Might as well get it over and done with.
‘No. Shoot me.’
But now Santiago was transfixed by the possibility. He was staring at his fallen comrades, imagining how devastating a partnership would be for the other cartels.
They would rule Colombia, no doubt.
‘You’re going to work for me,’ Santiago hissed, baring his teeth.
‘And how do you propose to do that?’
‘We’ll keep you here. Long enough for you to come round.’
‘You really think you can break me?’
‘That happens to be my specialty.’
‘Good luck.’
‘I don’t need it.’
‘I wouldn’t risk it if I were you.’
Santiago paused, contemplating, studying the man underneath him. Slater got the impression he was intimately familiar with the depths of the human soul. He wondered how many people Santiago had tortured. How many innocents. Slater doubted Casey and her friends were the first.
Whatever he was, he seemed to possess the capacity to read minds.

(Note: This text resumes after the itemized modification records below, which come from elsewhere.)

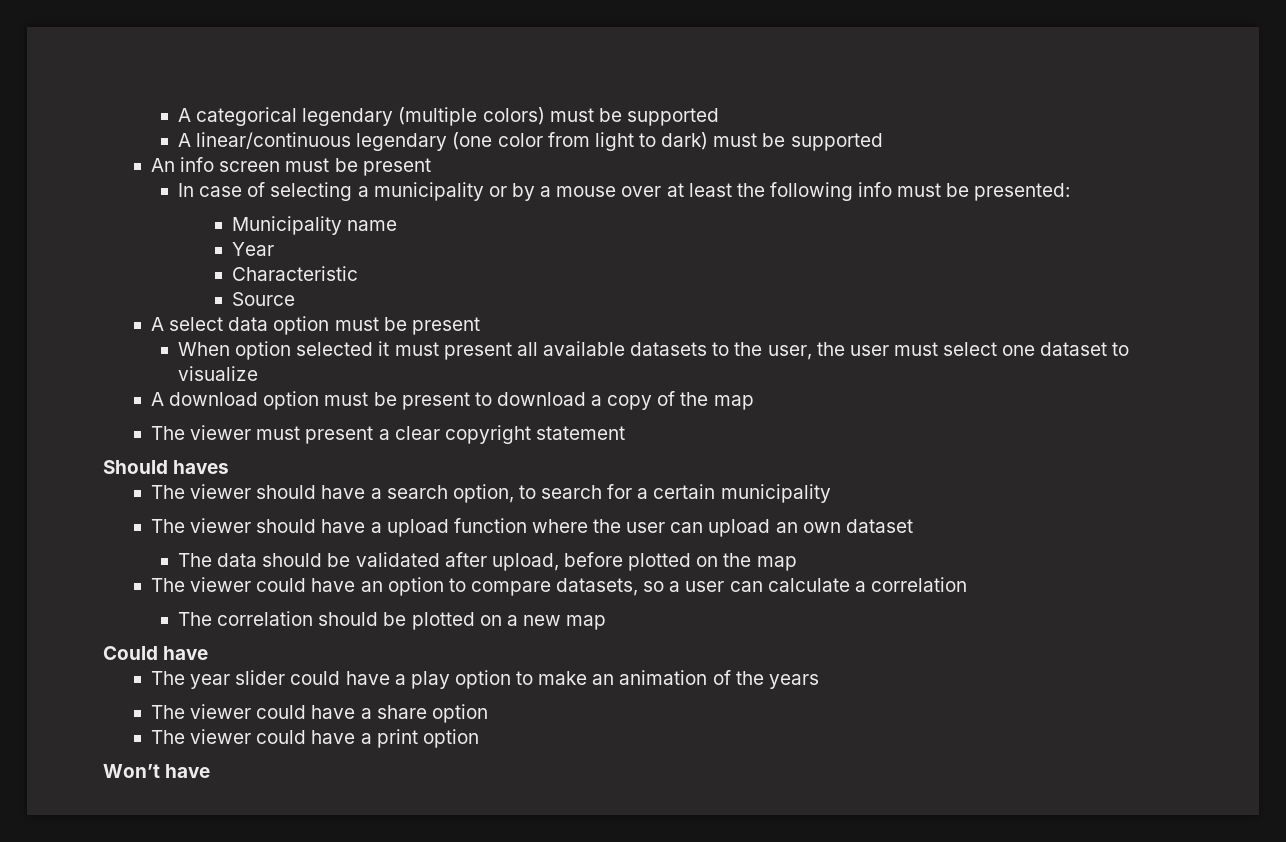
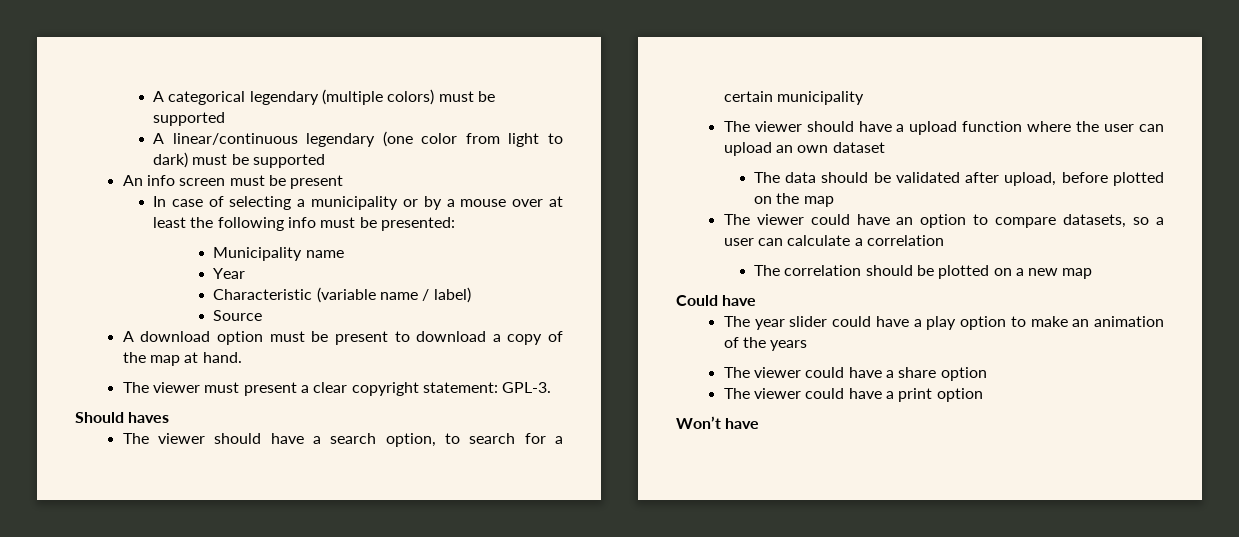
- Characteristic
+ Characteristic (variable name / label)
  Source
- A select data option must be present
- When option selected it must present all available datasets to the user, the user must select one dataset to visualize
- A download option must be present to download a copy of the map
+ A download option must be present to download a copy of the map at hand.
- The viewer must present a clear copyright statement
+ The viewer must present a clear copyright statement: GPL-3.

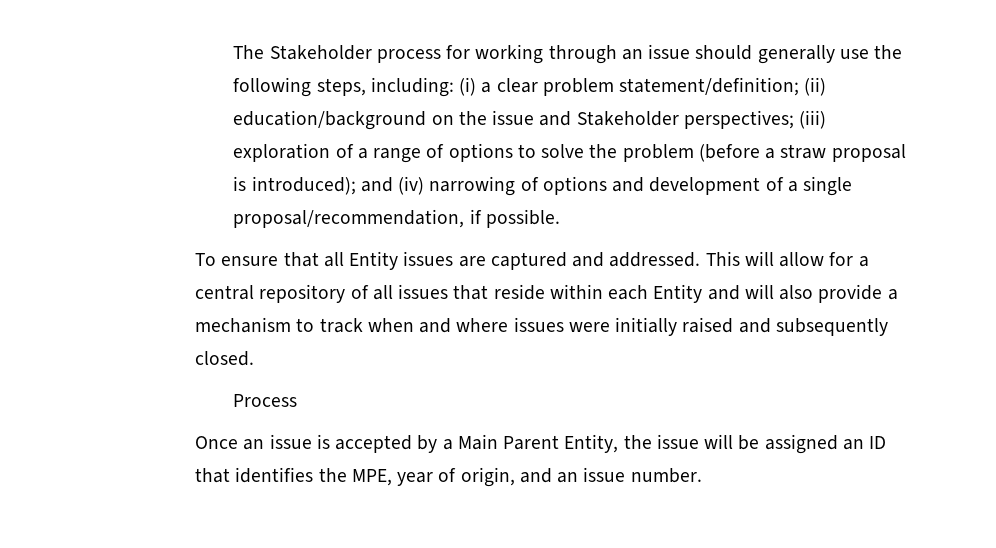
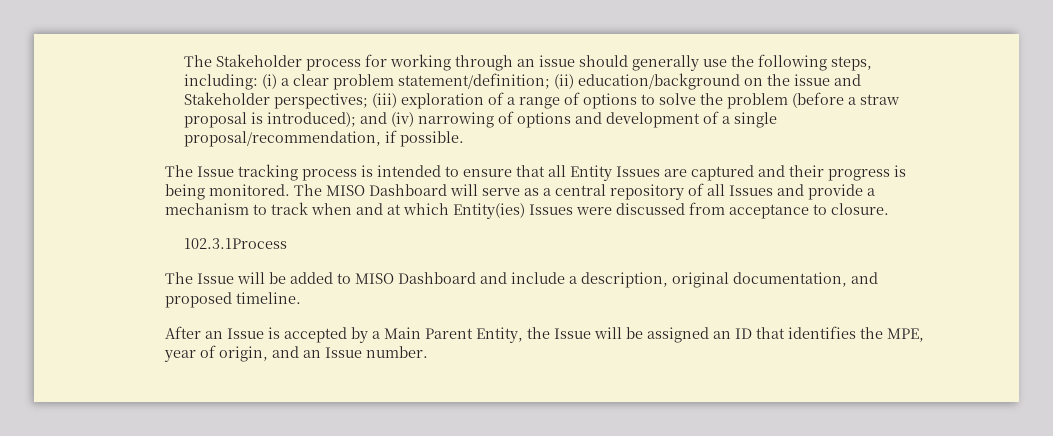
- To ensure that all Entity issues are captured and addressed. This will allow for a central repository of all issues that reside within each Entity and will also provide a mechanism to track when and where issues were initially raised and subsequently closed.
- Process
- Once an issue is accepted by a Main Parent Entity, the issue will be assigned an ID that identifies the MPE, year of origin, and an issue number.
+ The Issue tracking process is intended to ensure that all Entity Issues are captured and their progress is being monitored. The MISO Dashboard will serve as a central repository of all Issues and provide a mechanism to track when and at which Entity(ies) Issues were discussed from acceptance to closure.
+ 102.3.1Process
+ The Issue will be added to MISO Dashboard and include a description, original documentation, and proposed timeline.
+ After an Issue is accepted by a Main Parent Entity, the Issue will be assigned an ID that identifies the MPE, year of origin, and an Issue number.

‘You’re thinking about how cruel of a bastard I am,’ Santiago said.
‘Basically.’
‘I’m cruel.’
‘I thought so.’
‘Do I get points for embracing it?’
‘No.’
‘I have to be cruel.’
‘You don’t have to do this job.’
‘Yeah, well, what else am I gonna do?’
He twisted on the spot, assessing how his underling was progressing. The small man had bound Casey’s wrists and ankles with a coarse roll of duct tape he’d fetched from the back of one of the pick-up trucks the cartel used to bomb around the jungle. She was secure. Not going anywhere. Slater imagined the other three were tied up somewhere.
Game over.
Well and truly.
He closed his eyes.
‘Open them,’ Santiago said.
‘No. Just shoot me.’
‘Open them or I’ll make you.’
‘Whatever helps you sleep at night.’
Slater kept them shut. He wanted to infuriate the man. Get it over and done with. Better a quick shot to the chest than a drawn-out procedure. He knew they would make Casey suffer for longer. He wished none of this had ever happened. But there was no use wishing. Sooner or later he had to face reality.
Not right now.
He was tired. Forlorn. Worn down. Ready for an eternity of sleep. He’d done enough this life.
Onto the next, if there was such a thing.
Somehow, he managed to accept his own death.
Then Santiago bent down and forced an eyelid open. ‘Keep them open or I’ll make it more painful for the girl.’
Slater squirmed, then opened them. Everything came back into his field of vision, in all its depravity. ‘Fine.’